→ Task item:
Repeat the listing word for word. Leave every picture out.

→ Extracted records:
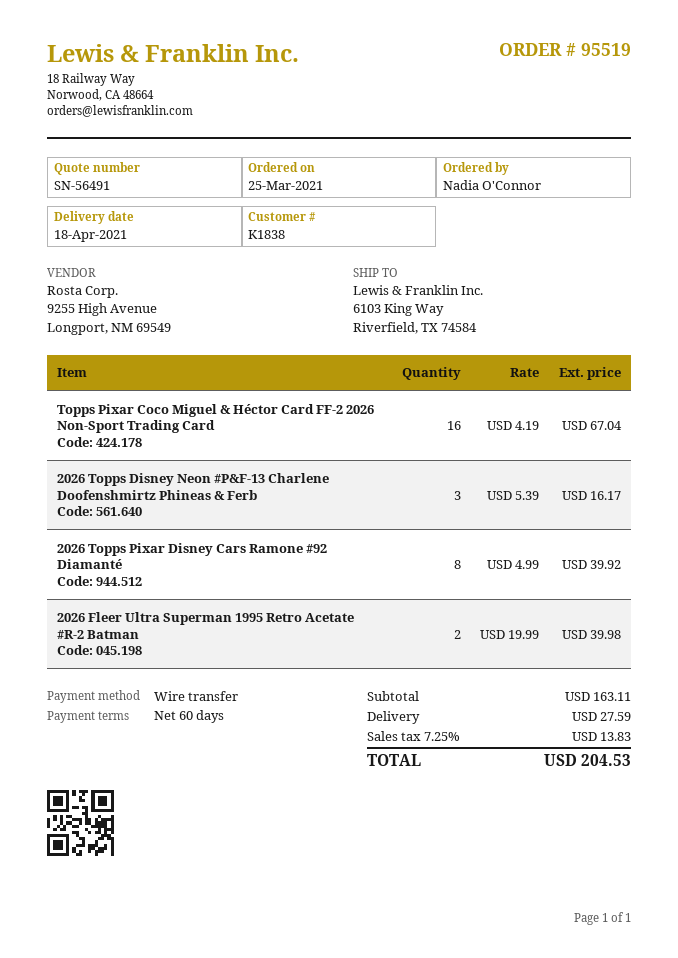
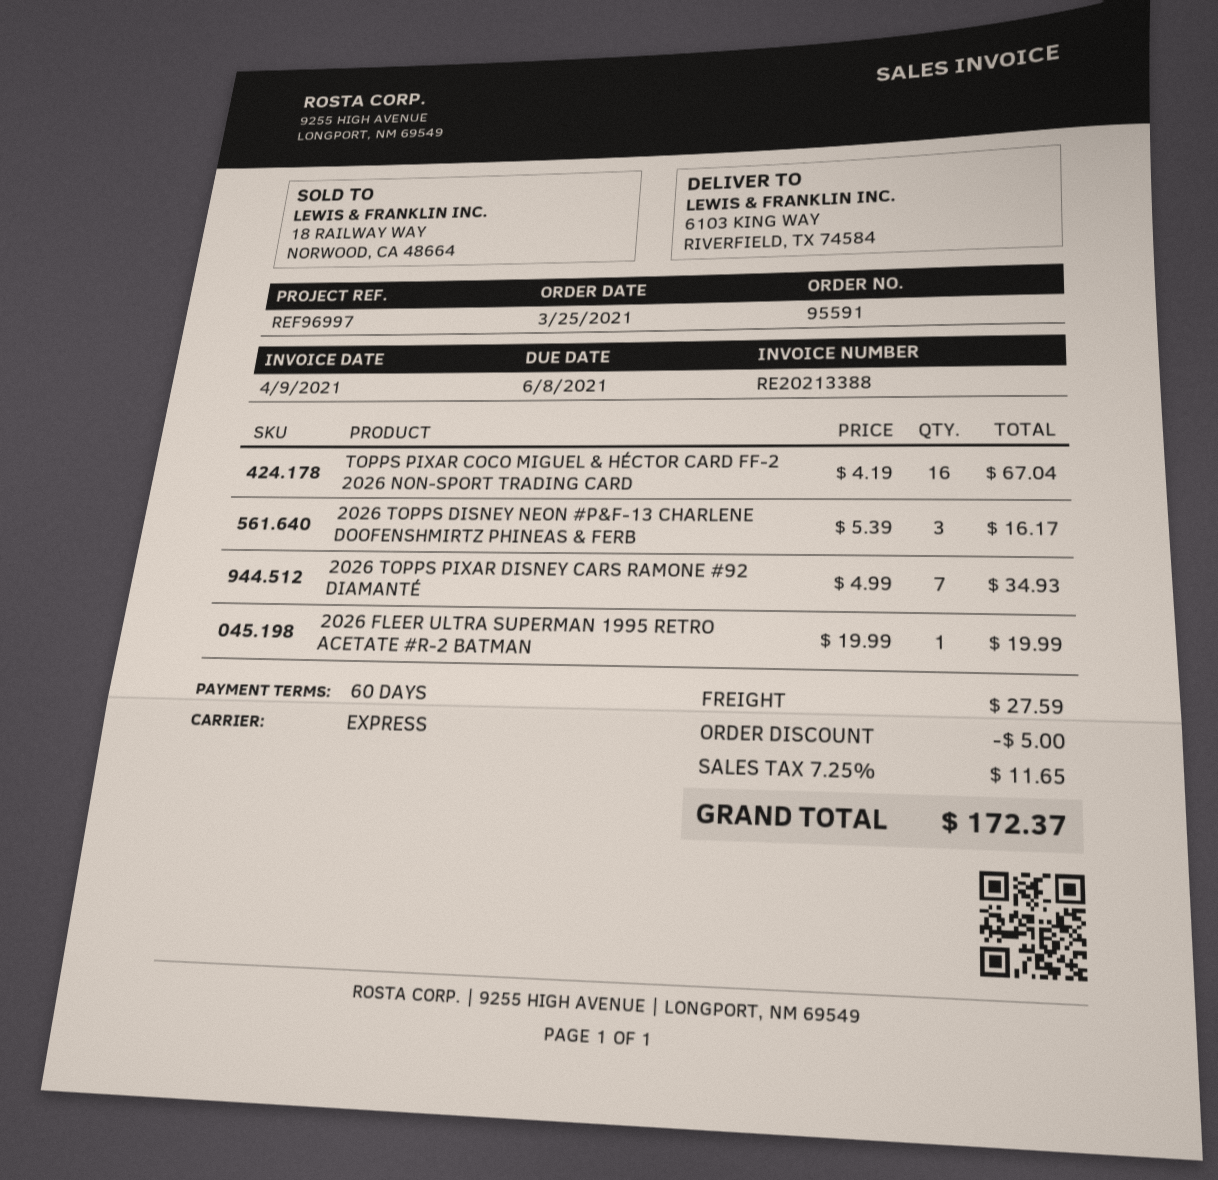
order number: 95519 -> 95591
2026 Topps Pixar Disney Cars Ramone #92 Diamanté: 8 x 4.99 = 39.92 -> 7 x 4.99 = 34.93
2026 Fleer Ultra Superman 1995 Retro Acetate #R-2 Batman: 2 x 19.99 = 39.98 -> 1 x 19.99 = 19.99
discount: none -> 5.00
tax: 7.25% = 13.83 -> 7.25% = 11.65
total: 204.53 -> 172.37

→ Task response:
order number: 95519 -> 95591
2026 Topps Pixar Disney Cars Ramone #92 Diamanté: 8 x 4.99 = 39.92 -> 7 x 4.99 = 34.93
2026 Fleer Ultra Superman 1995 Retro Acetate #R-2 Batman: 2 x 19.99 = 39.98 -> 1 x 19.99 = 19.99
discount: none -> 5.00
tax: 7.25% = 13.83 -> 7.25% = 11.65
total: 204.53 -> 172.37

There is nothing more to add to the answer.